From the first line of the records below, transcribe each line exactly up to and including the one with "[216,821,357,836] namespace-list ->"; pictures stay out.

[Modification records]
--------------------------------
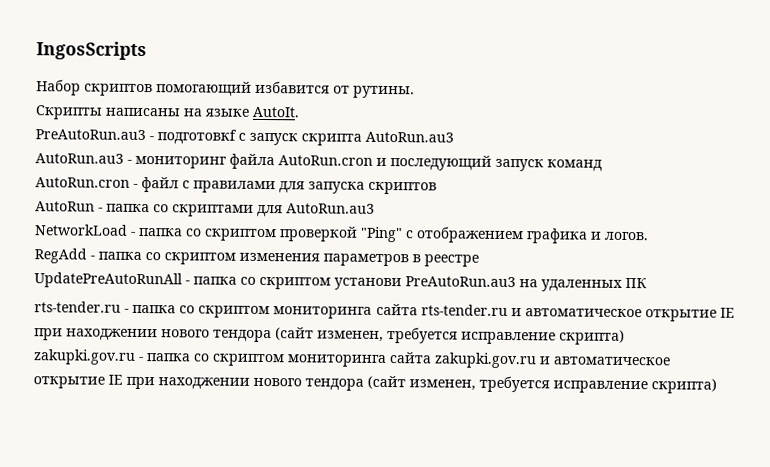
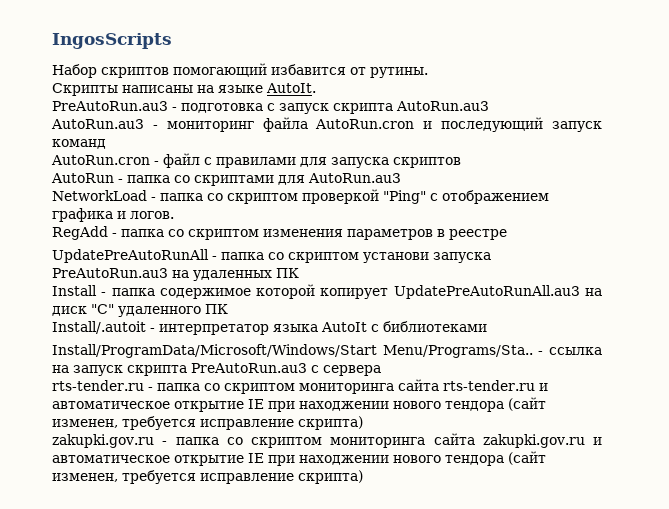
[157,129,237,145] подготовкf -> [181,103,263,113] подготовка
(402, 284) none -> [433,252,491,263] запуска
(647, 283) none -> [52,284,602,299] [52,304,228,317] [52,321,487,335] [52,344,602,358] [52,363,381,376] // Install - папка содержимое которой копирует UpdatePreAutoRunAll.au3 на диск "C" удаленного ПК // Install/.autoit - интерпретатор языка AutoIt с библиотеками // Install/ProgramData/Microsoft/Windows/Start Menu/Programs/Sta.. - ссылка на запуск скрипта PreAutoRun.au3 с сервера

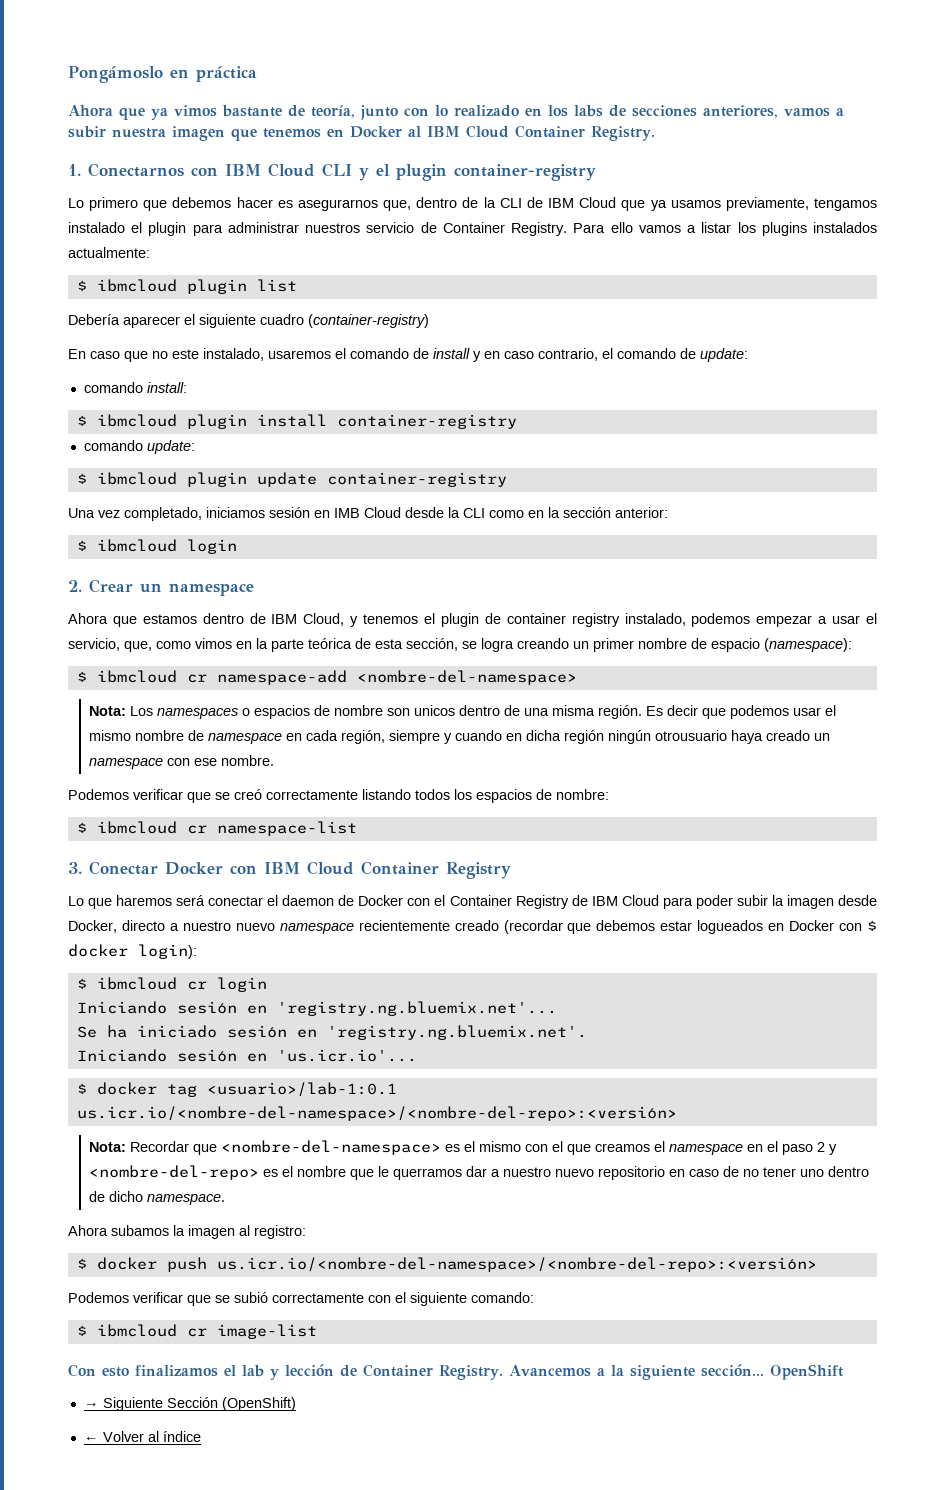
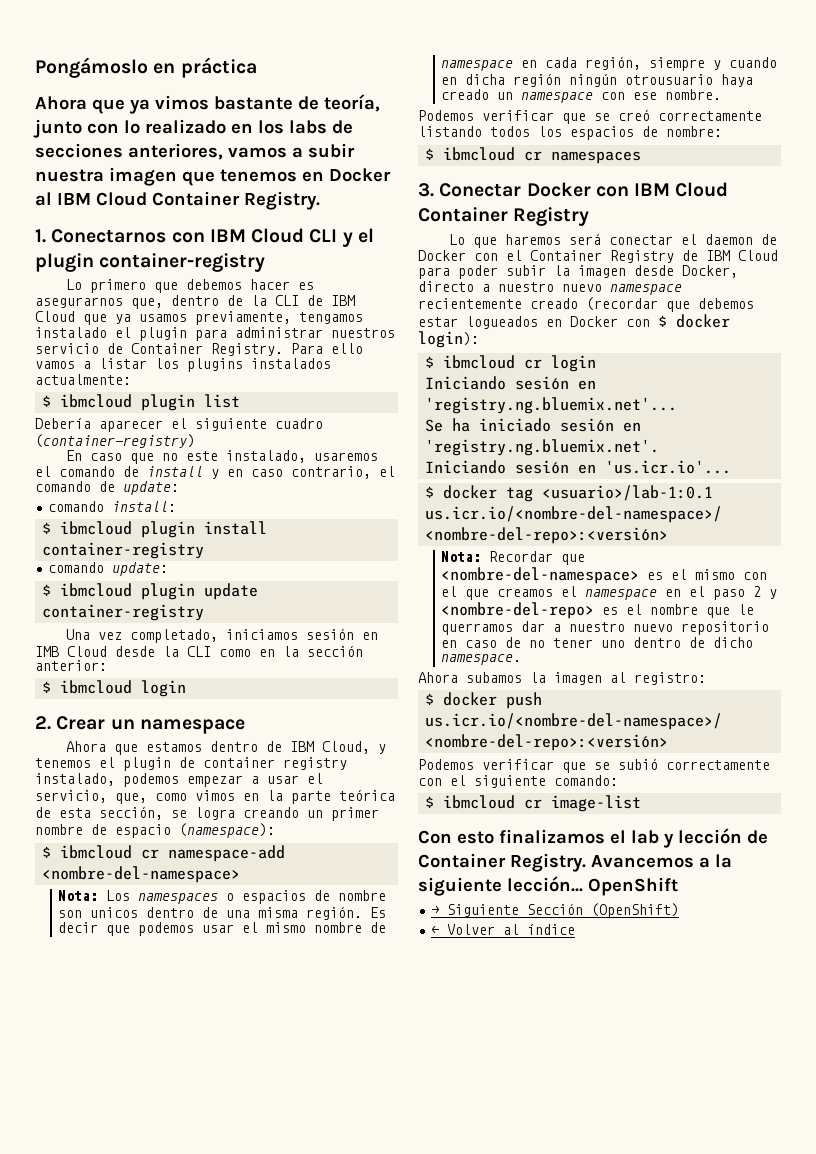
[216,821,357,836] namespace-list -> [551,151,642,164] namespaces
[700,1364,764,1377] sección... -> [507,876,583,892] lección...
--------------------------------
* [Exercise response]
[157,129,237,145] подготовкf -> [181,103,263,113] подготовка
(402, 284) none -> [433,252,491,263] запуска
(647, 283) none -> [52,284,602,299] [52,304,228,317] [52,321,487,335] [52,344,602,358] [52,363,381,376] // Install - папка содержимое которой копирует UpdatePreAutoRunAll.au3 на диск "C" удаленного ПК // Install/.autoit - интерпретатор языка AutoIt с библиотеками // Install/ProgramData/Microsoft/Windows/Start Menu/Programs/Sta.. - ссылка на запуск скрипта PreAutoRun.au3 с сервера

[216,821,357,836] namespace-list -> [551,151,642,164] namespaces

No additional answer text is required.